Collected data entries
=-=-=
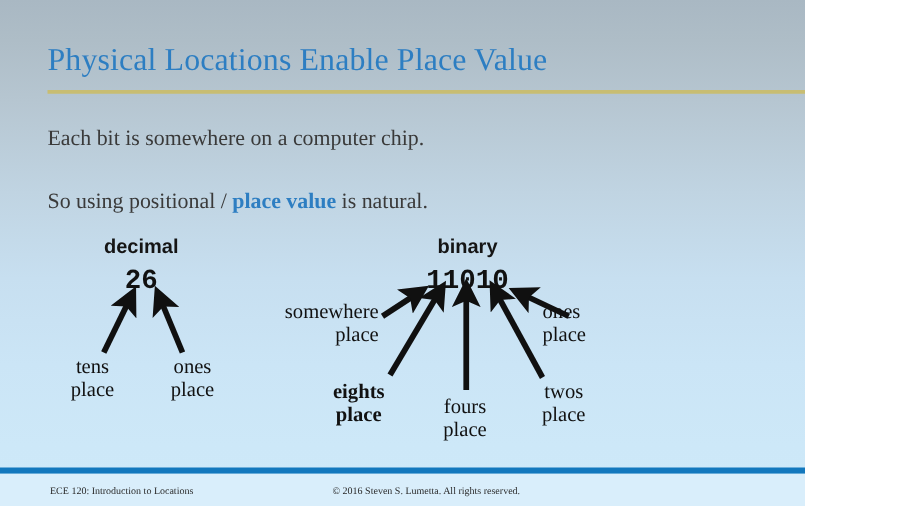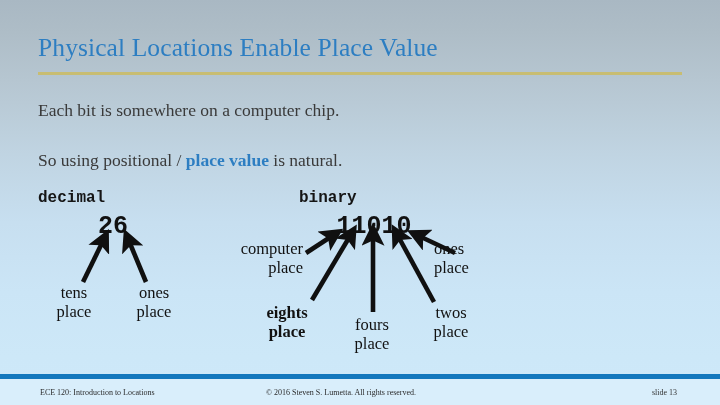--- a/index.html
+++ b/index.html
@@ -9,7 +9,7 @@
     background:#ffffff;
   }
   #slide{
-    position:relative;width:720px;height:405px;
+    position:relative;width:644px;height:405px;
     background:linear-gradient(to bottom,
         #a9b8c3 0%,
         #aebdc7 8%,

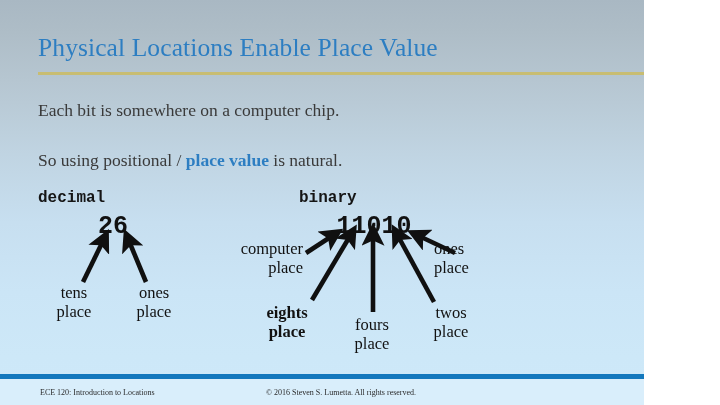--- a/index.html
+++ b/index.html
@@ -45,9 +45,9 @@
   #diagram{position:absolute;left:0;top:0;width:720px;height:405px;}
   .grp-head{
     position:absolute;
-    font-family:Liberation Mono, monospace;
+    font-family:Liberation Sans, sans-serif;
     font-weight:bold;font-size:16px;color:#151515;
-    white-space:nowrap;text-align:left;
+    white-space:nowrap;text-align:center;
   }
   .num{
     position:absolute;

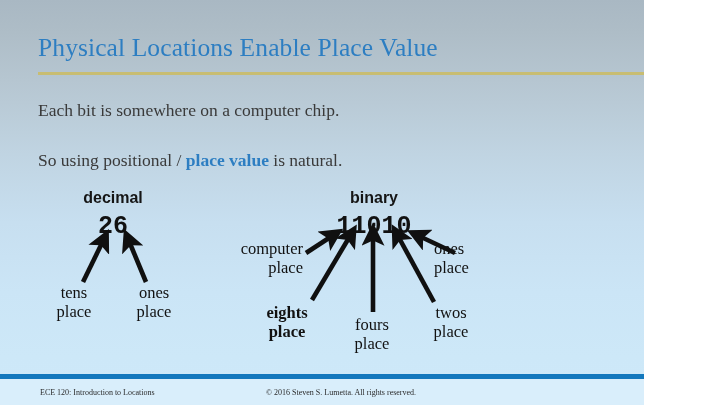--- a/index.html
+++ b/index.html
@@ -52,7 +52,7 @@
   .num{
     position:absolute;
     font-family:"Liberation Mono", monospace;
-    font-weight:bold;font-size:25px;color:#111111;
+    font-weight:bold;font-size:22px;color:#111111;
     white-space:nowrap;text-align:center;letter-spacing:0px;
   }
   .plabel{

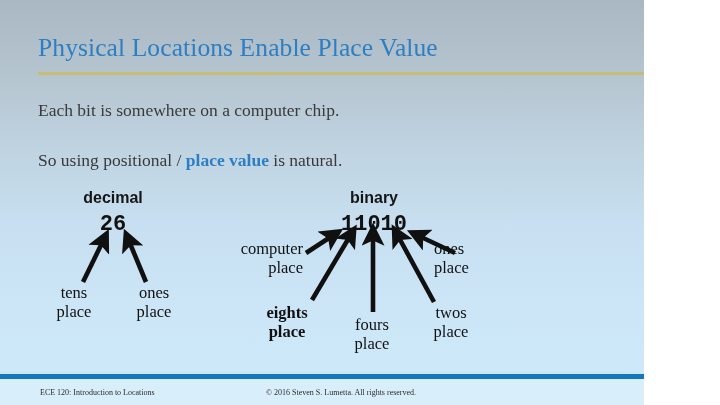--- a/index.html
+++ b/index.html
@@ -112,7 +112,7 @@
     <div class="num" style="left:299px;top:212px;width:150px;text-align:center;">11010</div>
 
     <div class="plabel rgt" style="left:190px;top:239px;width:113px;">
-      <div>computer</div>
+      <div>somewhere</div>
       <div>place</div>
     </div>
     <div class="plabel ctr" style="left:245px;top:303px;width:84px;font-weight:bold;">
=-=-=
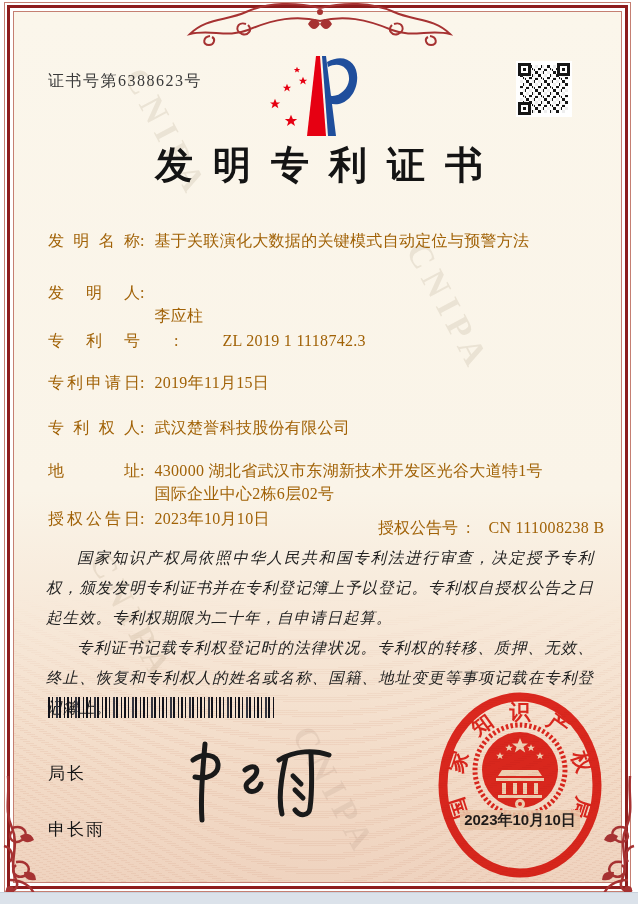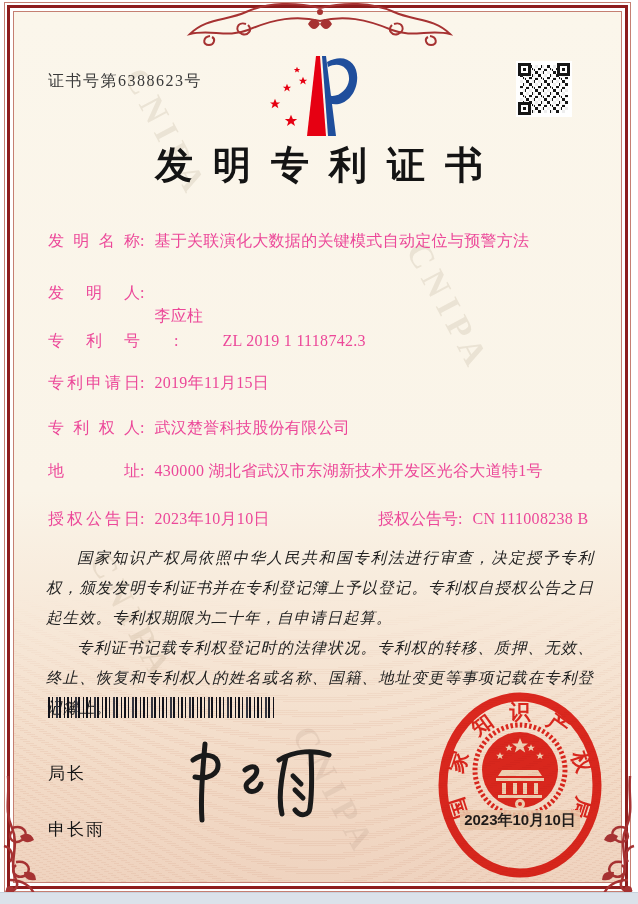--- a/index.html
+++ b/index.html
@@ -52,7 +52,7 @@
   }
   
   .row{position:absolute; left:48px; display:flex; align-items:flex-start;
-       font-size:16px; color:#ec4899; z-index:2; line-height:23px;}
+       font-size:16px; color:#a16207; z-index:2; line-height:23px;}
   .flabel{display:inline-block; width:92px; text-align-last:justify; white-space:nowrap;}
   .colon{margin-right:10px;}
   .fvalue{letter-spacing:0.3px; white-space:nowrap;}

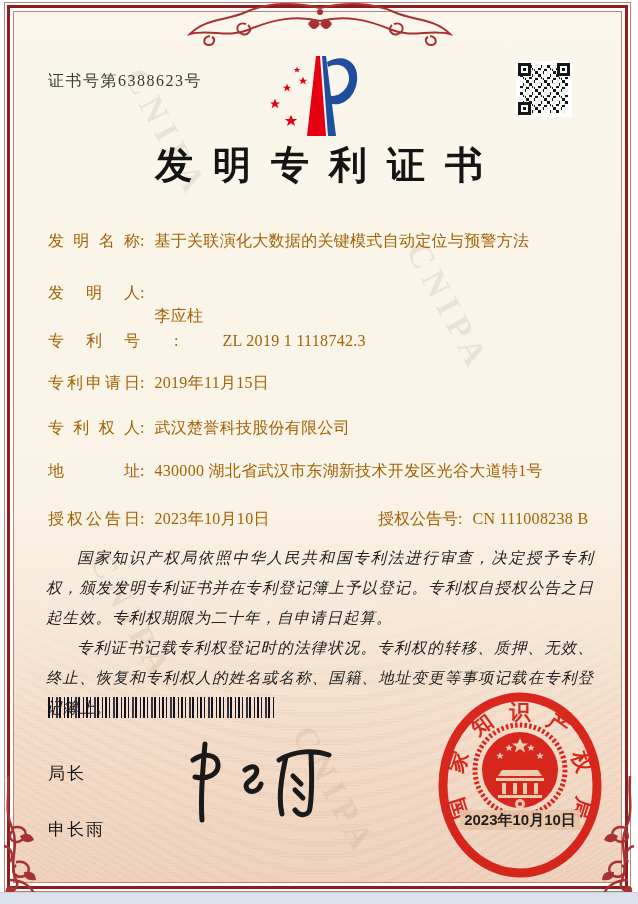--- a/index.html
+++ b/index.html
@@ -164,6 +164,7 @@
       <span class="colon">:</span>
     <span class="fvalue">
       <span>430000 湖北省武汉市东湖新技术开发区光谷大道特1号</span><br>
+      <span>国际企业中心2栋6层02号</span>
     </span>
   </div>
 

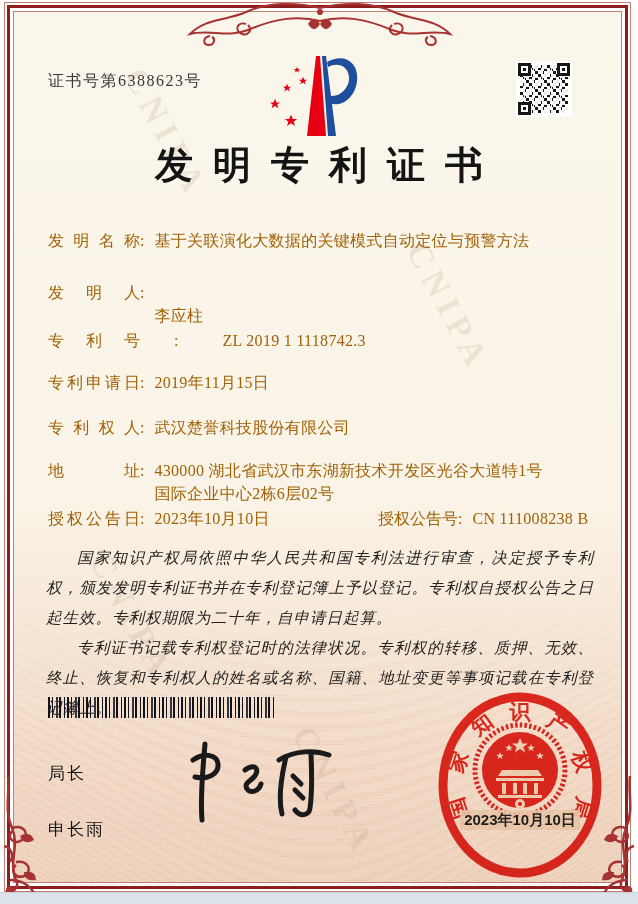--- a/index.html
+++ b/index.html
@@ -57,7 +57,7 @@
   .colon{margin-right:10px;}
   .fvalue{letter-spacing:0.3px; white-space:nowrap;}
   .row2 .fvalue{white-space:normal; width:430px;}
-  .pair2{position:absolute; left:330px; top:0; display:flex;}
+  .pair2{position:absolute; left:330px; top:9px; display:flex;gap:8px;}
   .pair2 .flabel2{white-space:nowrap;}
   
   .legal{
=-=-=
WHAT IS BEING ASKED: If the string "height" is in a line of the entries, pick that line out.

TASK ANSWER:
-    position:relative;width:720px;height:405px;
+    position:relative;width:644px;height:405px;
   #diagram{position:absolute;left:0;top:0;width:720px;height:405px;}
-       font-size:16px; color:#ec4899; z-index:2; line-height:23px;}
+       font-size:16px; color:#a16207; z-index:2; line-height:23px;}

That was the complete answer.